What is needed:
Your answer should consist of every line in the records that holds "family".

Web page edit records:

··········

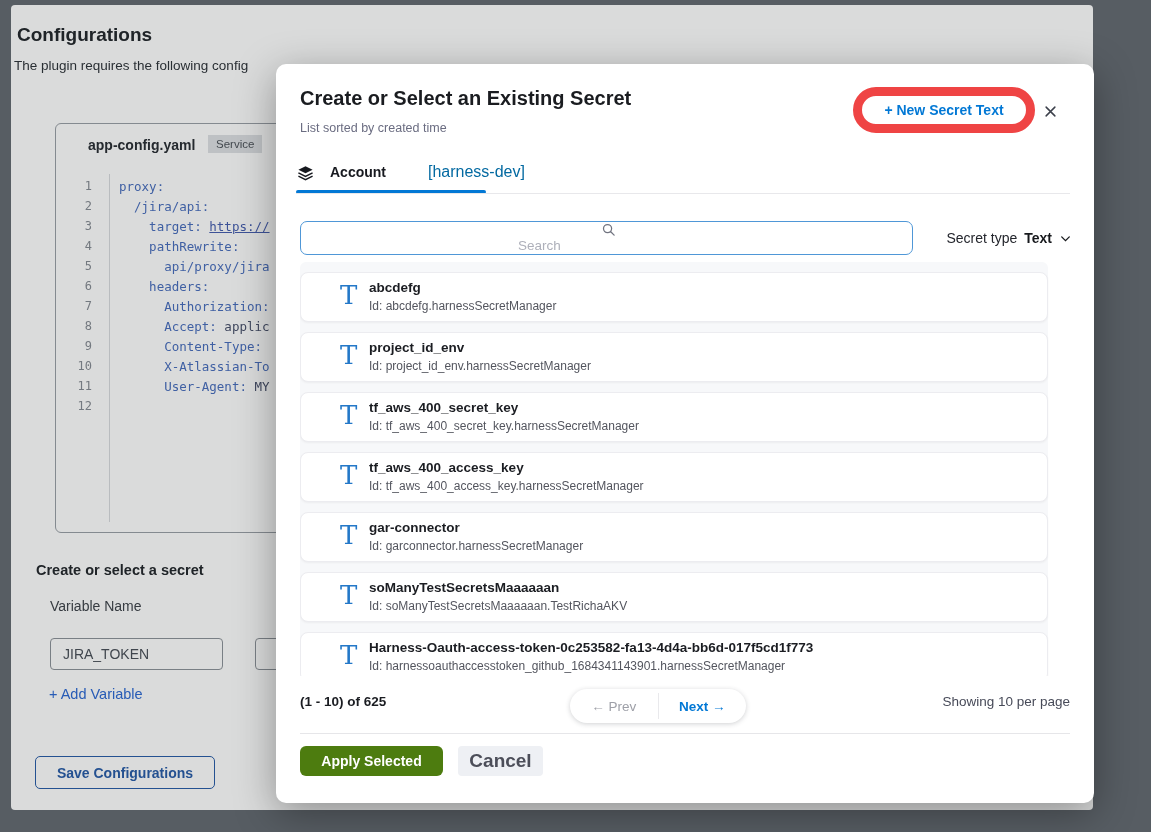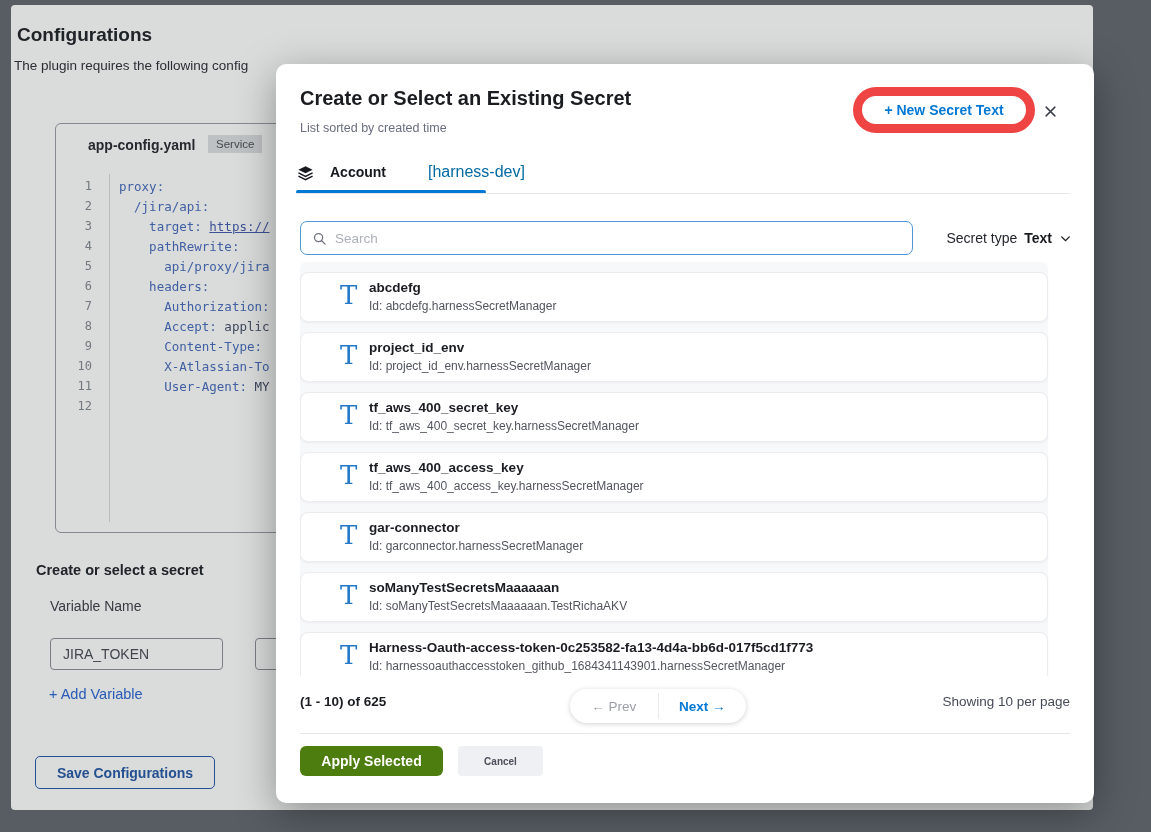--- a/index.html
+++ b/index.html
@@ -65,21 +65,21 @@
                background:none; border:none; }
 
   .tab-row { left:21px; top:98px; display:flex; align-items:center; gap:16px; height:20px; }
   .tab-label { font-size:14px; font-weight:600; color:#17191f; }
   .tab-scope { font-size:16px; color:#0369a1;padding-left:26px; }
   .tab-bar { left:20px; top:126px; width:190px; height:3.5px; background:#0278d5; border-radius:2px; }
   .tab-line { left:20px; top:129px; width:774px; height:1px; background:#e8e8eb; }
 
   .search-box { left:24px; top:157px; width:613px; height:34px;
                 border:1.5px solid #4f97d7; border-radius:7px; background:#fff;
-                display:flex; align-items:center; }
+                display:flex; align-items:center;flex-direction:column; }
   .search-box svg { margin:0 8px 0 11px; flex:0 0 auto; }
   .search-input { border:none; outline:none; flex:1; font-size:13.5px; color:#30333d;
                   font-family:"Liberation Sans", sans-serif; background:transparent; }
   .search-input::placeholder { color:#aeb0ba; }
 
   .secret-type { top:157px; right:22px; height:34px; display:flex; align-items:center; gap:7px; }
   .secret-type-label { font-size:14px; color:#24262d; }
   .secret-type-value { font-size:14px; font-weight:700; color:#17191d; }
 
   .list { left:24px; top:198px; width:770px; height:414px; overflow:hidden; }
@@ -102,21 +102,21 @@
   .prev-btn { color:#9ea0a8; font-weight:500; }
   .pill-divider { width:1px; background:#e9e9ec; margin:4px 0; }
   .next-btn { color:#0278d5; font-weight:600; }
   .pag-right { right:24px; top:630px; font-size:13.5px; color:#474a58;text-align:center; }
 
   .m-divider { left:24px; top:669px; width:770px; height:1px; background:#e6e6e9; }
   .apply-btn { left:24px; top:682px; width:143px; height:30px; background:#4d7c0f;
                border:none; border-radius:6px; color:#fff; font-size:14px; font-weight:700;
                font-family:"Liberation Sans", sans-serif; }
   .cancel-btn { left:182px; top:682px; width:85px; height:30px; background:#eef0f4;
-                border:none; border-radius:4px; color:#4c4e59; font-size:10px; font-weight:700;
+                border:none; border-radius:4px; color:#4c4e59; font-size:19px; font-weight:700;
                 font-family:"Liberation Sans", sans-serif; cursor:pointer; }
 </style>
 </head>
 <body>
 
 <div class="stage">
 
   <div class="page-card">
     <div class="abs page-title">Configurations</div>
     <div class="abs page-subtitle">The plugin requires the following config</div>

··········

Task response:
                   font-family:"Liberation Sans", sans-serif; background:transparent; }
                font-family:"Liberation Sans", sans-serif; }
                 font-family:"Liberation Sans", sans-serif; cursor:pointer; }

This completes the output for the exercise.